What you need to do:
Return every line of the data below that includes the string "caption".

(Code change snippets)
=-=-=-=-=

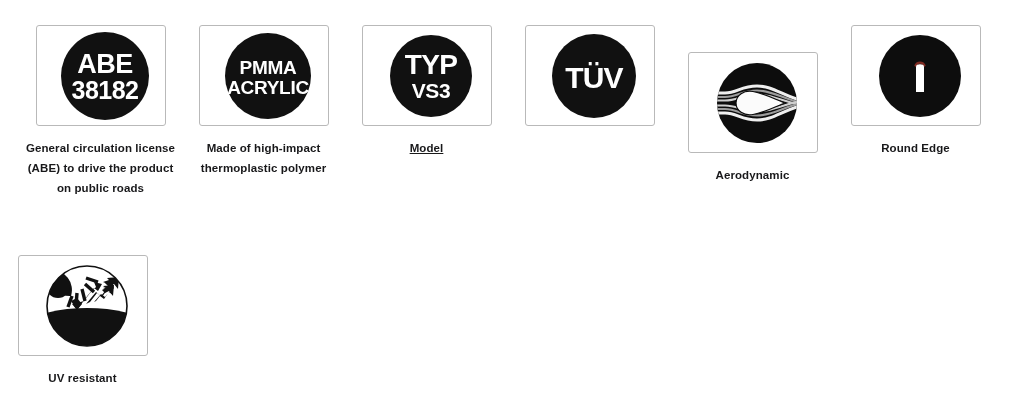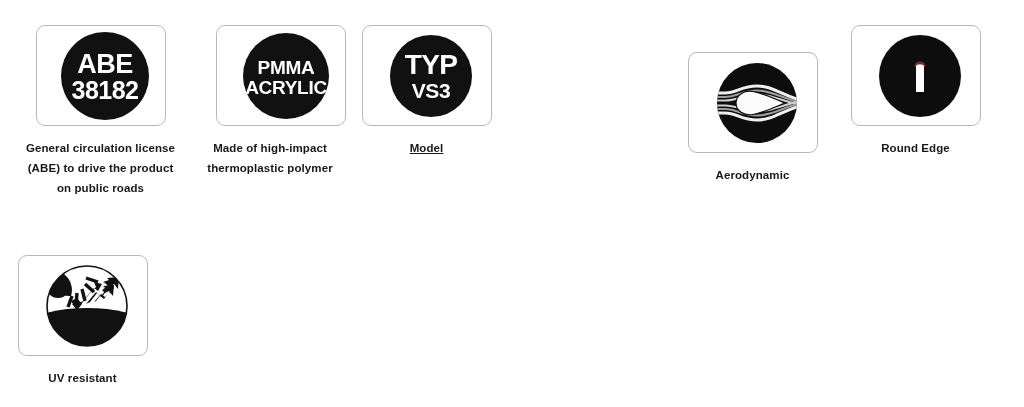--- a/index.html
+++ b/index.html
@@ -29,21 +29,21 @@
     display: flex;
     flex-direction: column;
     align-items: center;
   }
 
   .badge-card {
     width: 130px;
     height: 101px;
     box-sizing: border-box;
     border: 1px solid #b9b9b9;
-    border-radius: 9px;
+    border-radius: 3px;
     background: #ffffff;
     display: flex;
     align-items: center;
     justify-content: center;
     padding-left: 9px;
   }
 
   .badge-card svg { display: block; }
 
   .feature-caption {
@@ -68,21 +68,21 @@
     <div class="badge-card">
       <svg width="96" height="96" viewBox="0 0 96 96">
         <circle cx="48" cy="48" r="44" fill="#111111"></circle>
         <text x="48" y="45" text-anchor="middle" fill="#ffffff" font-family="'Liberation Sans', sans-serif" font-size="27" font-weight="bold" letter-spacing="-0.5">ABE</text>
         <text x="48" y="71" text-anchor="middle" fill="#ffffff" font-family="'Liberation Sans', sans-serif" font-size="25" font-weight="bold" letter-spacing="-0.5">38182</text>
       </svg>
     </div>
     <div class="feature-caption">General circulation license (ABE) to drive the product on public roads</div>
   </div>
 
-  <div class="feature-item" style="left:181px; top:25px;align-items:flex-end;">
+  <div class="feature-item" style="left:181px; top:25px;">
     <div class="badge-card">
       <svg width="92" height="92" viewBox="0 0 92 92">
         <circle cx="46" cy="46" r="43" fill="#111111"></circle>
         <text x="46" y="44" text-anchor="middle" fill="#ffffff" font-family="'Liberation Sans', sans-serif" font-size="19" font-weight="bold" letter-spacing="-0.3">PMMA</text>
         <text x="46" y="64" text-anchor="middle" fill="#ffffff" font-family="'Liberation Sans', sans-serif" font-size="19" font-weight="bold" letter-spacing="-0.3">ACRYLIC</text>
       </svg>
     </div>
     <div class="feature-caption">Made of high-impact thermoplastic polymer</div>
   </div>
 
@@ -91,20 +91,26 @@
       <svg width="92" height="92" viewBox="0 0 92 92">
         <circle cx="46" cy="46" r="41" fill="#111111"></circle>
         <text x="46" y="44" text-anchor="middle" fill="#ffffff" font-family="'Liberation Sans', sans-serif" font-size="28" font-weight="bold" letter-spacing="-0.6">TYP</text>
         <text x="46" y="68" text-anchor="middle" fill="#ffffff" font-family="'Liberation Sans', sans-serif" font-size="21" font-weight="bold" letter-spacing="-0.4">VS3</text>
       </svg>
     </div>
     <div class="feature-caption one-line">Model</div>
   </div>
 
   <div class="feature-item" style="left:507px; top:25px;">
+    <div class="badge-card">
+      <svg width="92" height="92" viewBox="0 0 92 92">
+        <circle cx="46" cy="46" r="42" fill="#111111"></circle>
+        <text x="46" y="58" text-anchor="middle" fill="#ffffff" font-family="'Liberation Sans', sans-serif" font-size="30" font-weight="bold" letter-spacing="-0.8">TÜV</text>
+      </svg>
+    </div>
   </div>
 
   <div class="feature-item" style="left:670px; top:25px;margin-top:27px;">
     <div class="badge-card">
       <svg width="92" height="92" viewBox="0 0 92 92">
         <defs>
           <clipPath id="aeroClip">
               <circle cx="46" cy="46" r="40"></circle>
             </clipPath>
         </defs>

=-=-=-=-=

Written response:
   .feature-caption {
     <div class="feature-caption">General circulation license (ABE) to drive the product on public roads</div>
     <div class="feature-caption">Made of high-impact thermoplastic polymer</div>
     <div class="feature-caption one-line">Model</div>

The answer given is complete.